Example of a MECE Diagram
The second idea, MECE, is an important tool for analysing a problem, including in developing logic trees. When you’re listing all the contributing factors behind a problem, your analysis of the problem will usually be helped if you can list the factors without overlap—that is, they’re mutually exclusive (that’s the ME). Also, you want the list to include all the relevant factors, that is, to be collectively exhaustive (CE).
According to Rasial and Friga, MECE is a foundational tool in McKinsey; it highlights the importance of structure in problem-solving. One former McKinsey consultant summed up his experience with the firm this way: ‘Structure, structure, structure, MECE, MECE, MECE’.
Here’s an article that explains logic trees and MECE. (Note that it uses the notion of issue trees rather than logic trees—I would say an issue tree is a type of logic tree.)
Like any tools, logic trees and MECE have limitations. Sometimes when scoping a problem, it’s useful to brainstorm the issues in an open-ended way, without trying, at first, to draw the logical connections. For that purpose a mind map is a useful tool, rather than a logic tree—though you might later refine the problem using a logic tree.
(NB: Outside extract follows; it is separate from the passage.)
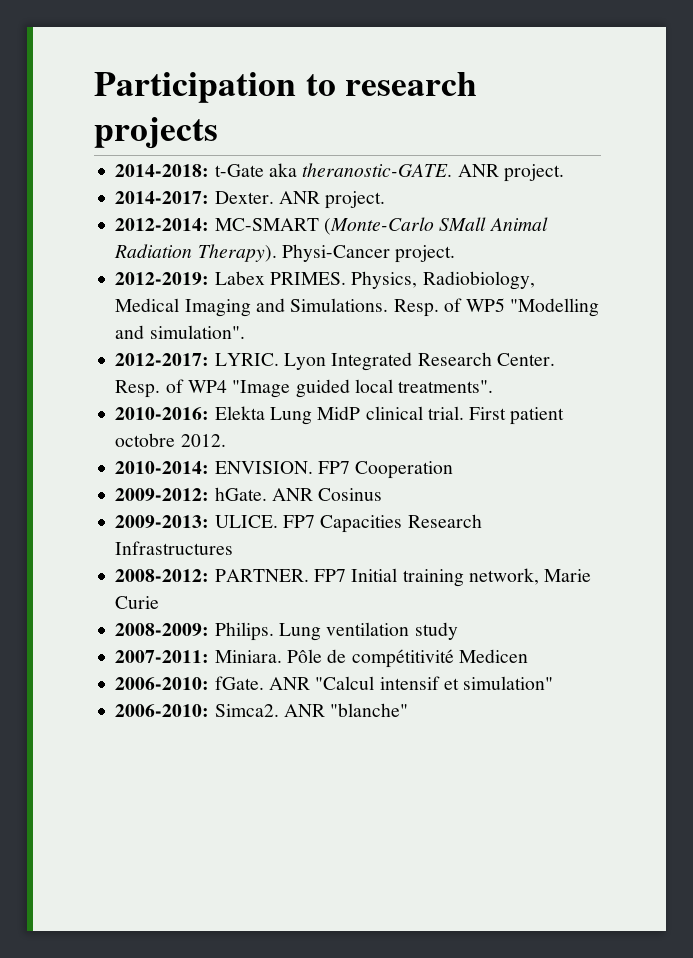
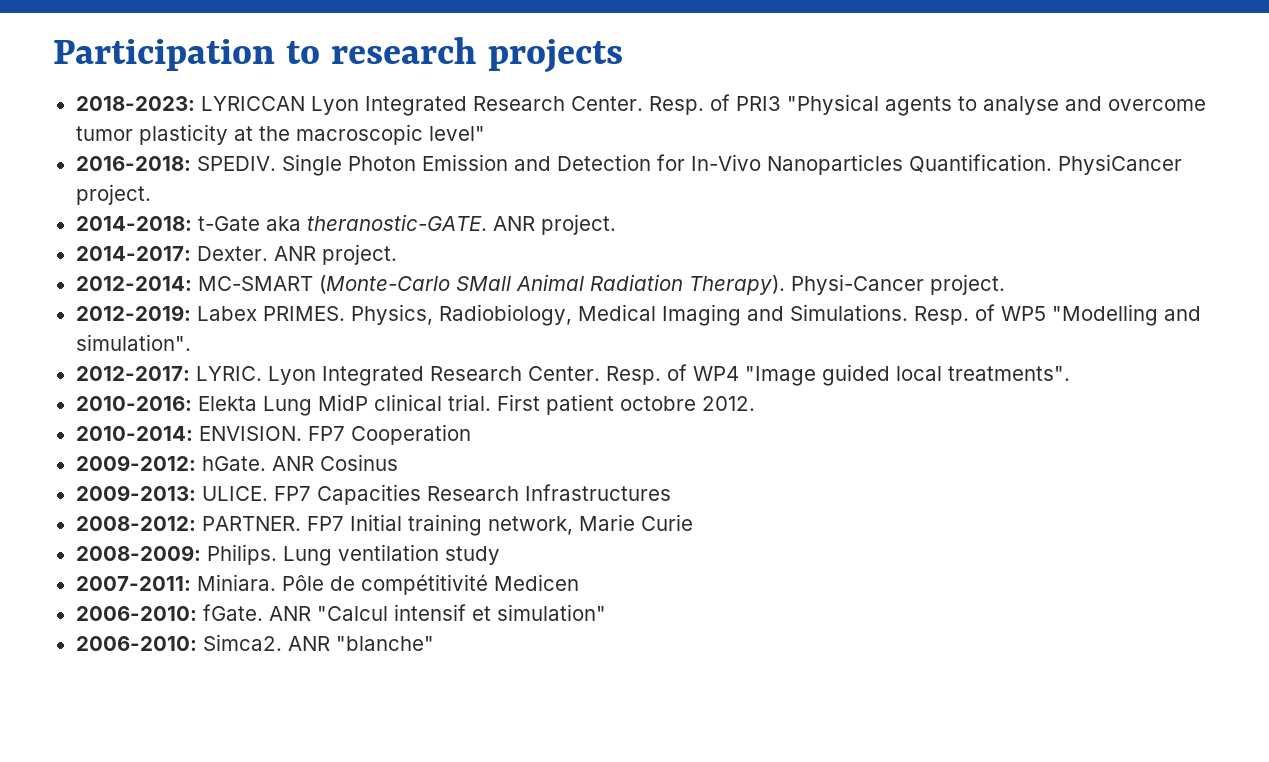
+ 2018-2023: LYRICCAN Lyon Integrated Research Center. Resp. of PRI3 "Physical agents to analyse and overcome tumor plasticity at the macroscopic level"
+ 2016-2018: SPEDIV. Single Photon Emission and Detection for In-Vivo Nanoparticles Quantification. PhysiCancer project.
And MECE isn’t always the best rule to follow in teasing out the elements of a problem. Sometimes the overlaps and interconnections are a central feature of the problem, or the solution, and adopting the MECE principle will hinder your reaching a solution. Critics have pointed to other problems too, such as Tim van Gelder’s blogpost here. Even so, and noting the shortcomings, I’ve found MECE is a useful rule of thumb when you’re constructing logic trees.
Business consulting, at the end of the day, is often based on smart use of tools such as logic trees and MECE. The McKinsey Mind and The McKinsey Way provide illuminating discussions of how these tools and others like them are applied in practice.